Set up Sophos Firewall Site-to-Site IPsec VPN
A Site-to-Site IPsec VPN connects two sites, or a Sophos Firewall and a third-party firewall, through an encrypted tunnel. In practice, such tunnels rarely fail because of one checkbox in the interface. More often the issue is unclear networks, mismatched IPsec profiles, missing firewall rules, NAT edge cases or a return path that was forgotten on one side.

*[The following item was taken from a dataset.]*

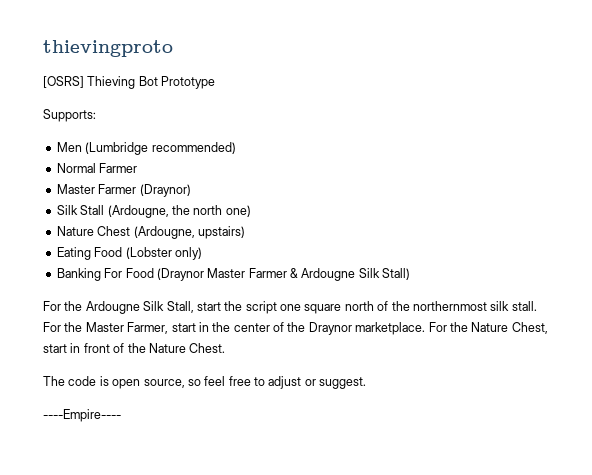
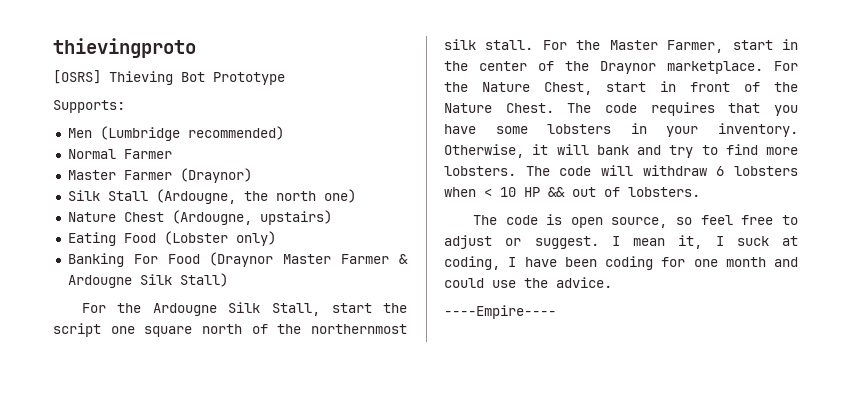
+ The code requires that you have some lobsters in your inventory. Otherwise, it will bank and try to find more lobsters. The code will withdraw 6 lobsters when < 10 HP && out of lobsters.
+ I mean it, I suck at coding, I have been coding for one month and could use the advice.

This article explains how to build a clean Site-to-Site IPsec tunnel on Sophos Firewall. The focus is planning, implementation and acceptance testing. If an existing tunnel is already green but no traffic flows, Sophos Firewall IPsec VPN troubleshooting is the better companion article.
When this article fits
This article fits classic site connections, for example:
- Head office to branch office
- Sophos Firewall to Sophos Firewall
- Sophos Firewall to third-party firewall
- Sophos Firewall to cloud gateway when no dedicated cloud assistant is used
- Migration from simple old policy-based tunnels to a documented current configuration
It does not cover Remote Access for individual users. For that, use Configure Sophos Connect on Sophos Firewall, Sophos Connect or SSL VPN: which Remote Access solution fits? and Migrate legacy Remote Access IPsec before SFOS 22 MR1.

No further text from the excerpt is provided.